EXERCISE GOAL:
Look for the word "rational" in the material below, then report each line where it occurs.

THE RECORDS:
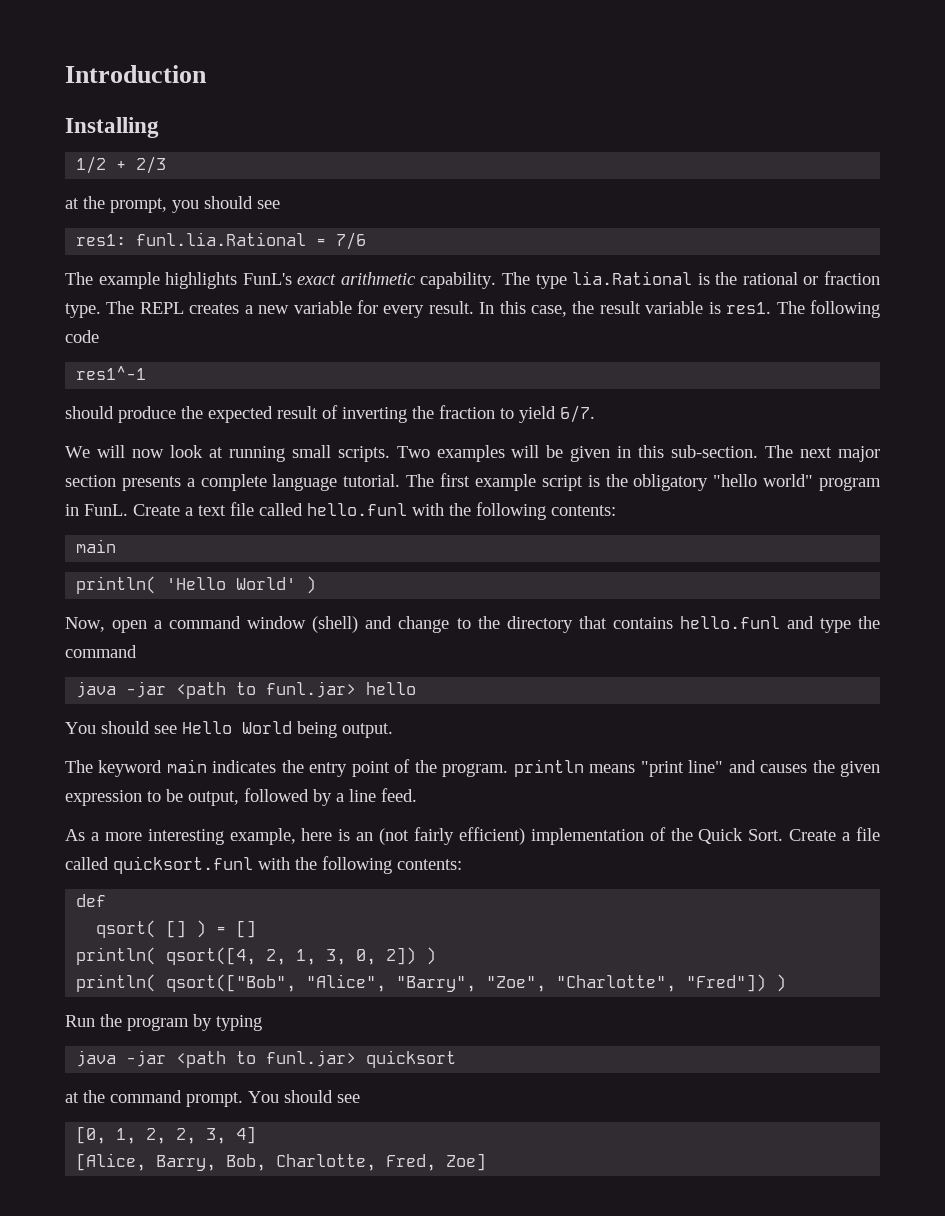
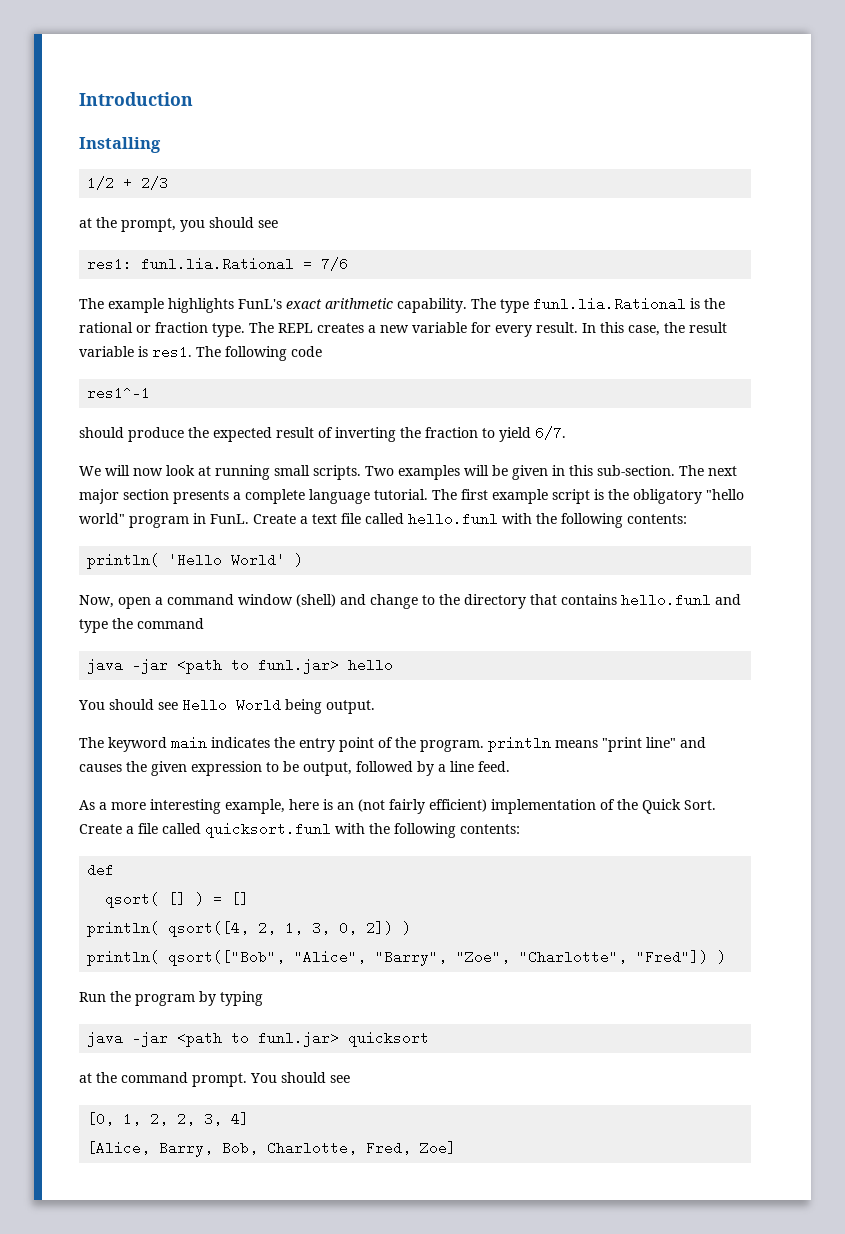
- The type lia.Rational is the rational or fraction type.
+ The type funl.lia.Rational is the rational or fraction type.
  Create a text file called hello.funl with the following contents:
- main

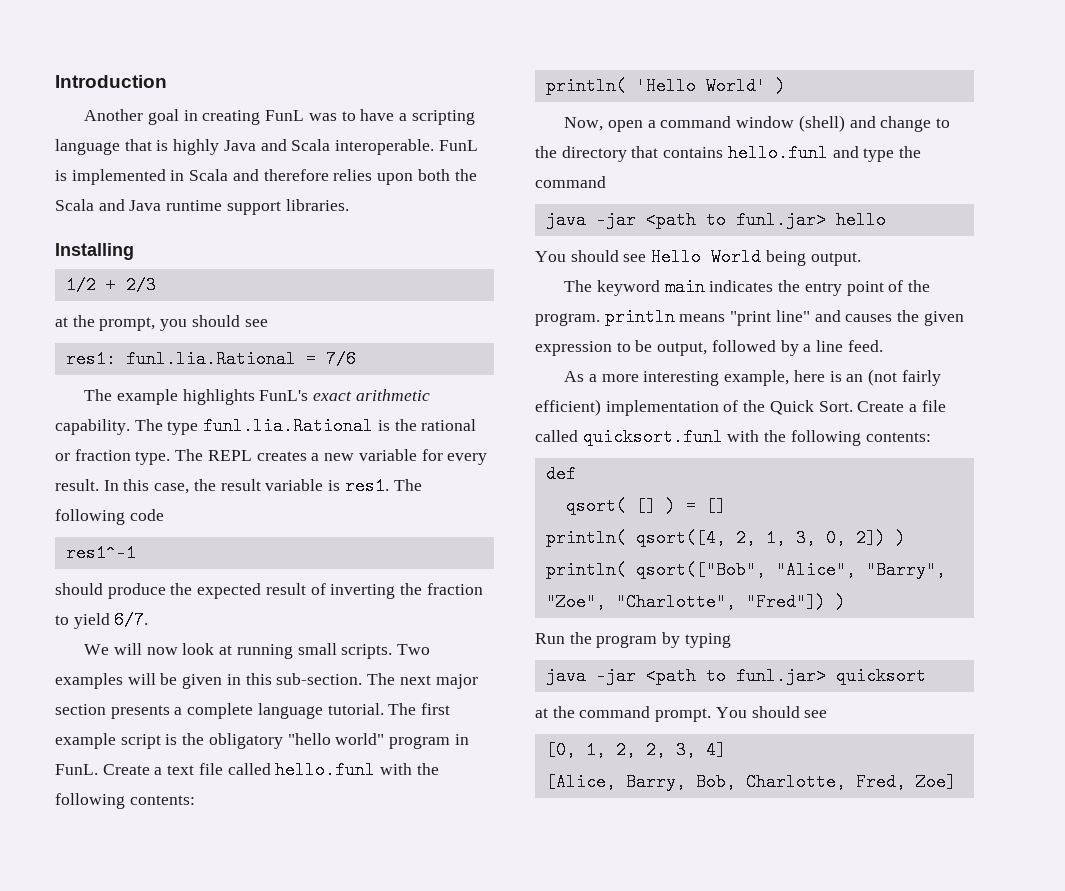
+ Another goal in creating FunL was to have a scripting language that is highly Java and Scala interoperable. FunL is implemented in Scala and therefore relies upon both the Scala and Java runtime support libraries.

* * *

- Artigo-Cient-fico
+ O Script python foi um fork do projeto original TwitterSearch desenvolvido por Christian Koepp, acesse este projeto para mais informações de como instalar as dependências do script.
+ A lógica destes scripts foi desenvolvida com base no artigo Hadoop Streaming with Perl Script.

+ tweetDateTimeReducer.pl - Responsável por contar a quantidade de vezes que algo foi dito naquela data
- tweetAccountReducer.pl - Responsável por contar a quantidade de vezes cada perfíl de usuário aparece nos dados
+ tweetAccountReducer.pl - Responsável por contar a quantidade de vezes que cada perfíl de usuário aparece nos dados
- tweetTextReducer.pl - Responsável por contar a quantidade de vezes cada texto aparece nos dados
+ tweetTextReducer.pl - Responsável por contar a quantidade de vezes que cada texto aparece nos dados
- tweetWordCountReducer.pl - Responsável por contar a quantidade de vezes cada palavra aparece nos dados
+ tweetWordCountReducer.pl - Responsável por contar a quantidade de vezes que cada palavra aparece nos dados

ANSWER SECTION:
- The type lia.Rational is the rational or fraction type.
+ The type funl.lia.Rational is the rational or fraction type.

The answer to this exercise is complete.